Devon Rex cat with owner

Suffering from cat allergies? Here is a list of hypoallergenic cat breeds.

© Shutterstock

Cat allergy: Which hypoallergenic cat breed should you choose?

By Daniel Mar Journalist

Updated on the

Do you want to adopt a cat, but you are allergic? Fortunately for you, there are hypoallergenic cats which produce fewer allergens than others.

Cats are a very popular pet, adored by 5,3M households in the UK. However, there are 10% of cat owners who are sensitive to cat allergens, and many households struggle to maintain a close relationship with their beautiful creatures.

Sneezing, coughing, itchy throat, red eyes, these are some symptoms of a sensitivity to cat allergens. Of course, they aren't enjoyable and depending on their severity, can sometimes be difficult to live with. And it goes without saying, some cat lovers would like to have a furry friend but have to make the difficult decision not to adopt one because of their sensitivity to cat allergens.

If your sensitivity to cat allergens isn't severe, these hypoallergenic cat breeds could be a good match for you.

Cat allergies

Most people believe that it is cat hair that triggers allergies in humans. But in fact, in the cat's saliva there are allergens which are responsible for allergies. The cat allergen called Fel d1 is a protein cats produce naturally in their saliva. Therefore, cat allergy is the result of a person's sensibility to the allergenic protein (Fel d1) secreted by the cat. Because it is present in the cat's saliva, this allergen will regularly spread on the animal's coat when he grooms himself. Also present in the cat's urine and skin dander, Fel d1 spreads easily in your home.

Dr Ebenezer Satyaraj, PhD, immunologist for Nestlé Purina Research, explains, “Many people think that cat hair or dander is the allergen, but it’s actually what’s on it – the major cat allergen called Fel d 1, a protein that cats produce naturally in their saliva.”

The symptoms of cat allergies are quite easy to recognise. They will manifest through various ENT (Ears, nose and throat) and respiratory problems, allergic rhinitis, skin reactions, allergic conjunctivitis and sometimes even asthma.

Cat allergies affect all age groups. Those affected show signs of allergies immediately after being in contact directly with a cat (stroking, playing, caring for the animal) or after spending some time in a place where a feline stayed.
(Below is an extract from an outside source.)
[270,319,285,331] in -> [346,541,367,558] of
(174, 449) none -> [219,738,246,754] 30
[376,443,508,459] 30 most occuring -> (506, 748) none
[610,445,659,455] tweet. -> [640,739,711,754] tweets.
There is also a genetic predisposition to allergies. Indeed, if there is an history of allergies in the family, the risk is multiplied by 4. People with asthma are also more sensitive. Finally, you should also know that a person may very well have lived with a cat for many years, never showing any symptoms, and suddenly, when they adopt another cat, become allergic.
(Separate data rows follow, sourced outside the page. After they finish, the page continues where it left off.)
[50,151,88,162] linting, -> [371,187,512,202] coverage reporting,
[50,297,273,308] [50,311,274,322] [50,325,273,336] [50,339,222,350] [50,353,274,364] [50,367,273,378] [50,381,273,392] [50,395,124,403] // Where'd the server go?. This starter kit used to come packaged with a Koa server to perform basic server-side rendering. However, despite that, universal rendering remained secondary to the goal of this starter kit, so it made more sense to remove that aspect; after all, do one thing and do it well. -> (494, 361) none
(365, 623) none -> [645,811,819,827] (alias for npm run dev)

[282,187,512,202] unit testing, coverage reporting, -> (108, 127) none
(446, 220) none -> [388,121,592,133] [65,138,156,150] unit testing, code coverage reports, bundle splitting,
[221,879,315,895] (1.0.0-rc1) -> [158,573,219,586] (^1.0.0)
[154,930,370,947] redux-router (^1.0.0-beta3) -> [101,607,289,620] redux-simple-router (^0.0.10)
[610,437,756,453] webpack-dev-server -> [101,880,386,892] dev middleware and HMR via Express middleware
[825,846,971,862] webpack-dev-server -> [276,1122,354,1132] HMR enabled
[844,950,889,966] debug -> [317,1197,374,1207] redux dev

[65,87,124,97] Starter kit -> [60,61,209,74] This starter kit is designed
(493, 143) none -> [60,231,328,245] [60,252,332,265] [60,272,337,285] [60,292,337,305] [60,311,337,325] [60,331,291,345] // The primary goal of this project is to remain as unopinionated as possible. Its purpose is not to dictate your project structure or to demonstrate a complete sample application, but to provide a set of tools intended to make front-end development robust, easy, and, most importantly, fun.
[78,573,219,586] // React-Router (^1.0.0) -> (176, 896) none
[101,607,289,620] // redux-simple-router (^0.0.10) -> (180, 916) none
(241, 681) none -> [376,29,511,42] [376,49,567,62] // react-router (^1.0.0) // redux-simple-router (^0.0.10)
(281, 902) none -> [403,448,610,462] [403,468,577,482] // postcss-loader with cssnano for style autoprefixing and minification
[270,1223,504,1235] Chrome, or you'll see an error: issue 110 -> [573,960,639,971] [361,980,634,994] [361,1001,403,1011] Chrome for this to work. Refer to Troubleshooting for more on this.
Cat allergy: are any cats really hypoallergenic?

If you are allergic to cats, there are a few criteria you need to consider.

First, it is essential you take into account the feline's coat and its sebum production (the main vehicle of the allergen). Male cats produce more allergenic proteins, while neutered male and female cats produce less due to reduced hormone levels.

Secondly, be aware that there are no such thing as 100% anti-allergenic cat breeds. This is why we talk about "hypoallergenic cats", that is, breeds with less allergenic potential. The reason why it would be better for a person suffering from allergies to choose a hypoallergenic cat is because it will help prevent crises and manage their allergies in their everyday life.

It's also important to note that just like humans, every cat is different. Thus, some allergic people will be able to cohabit without any problem with a so-called "hypoallergenic" cat, while others will suffer from the same symptoms they would with any other cat breed. In addition, the amount of allergens can vary from animal to animal, sometimes even between cats from the same litter.

Hypoallergenic cat breeds: What is the best cat for someone with allergies?

Just because you are allergic to cats, doesn't mean you can't ever get one or be near one. However, if you wish to get a cat, it will probably be best you choose a hypoallergenic cat breed. Indeed, these types of cats, also referred to as low allergen are known to produce fewer allergens that other cat breeds. Just remember, no cats are completely hypoallergenic, but some cat breeds produce less of the Fel D1 protein. Keep in mind that it is not because you own a hypoallergenic cat that you won't have any allergic reactions, but it will reduce the chances of being affected everyday.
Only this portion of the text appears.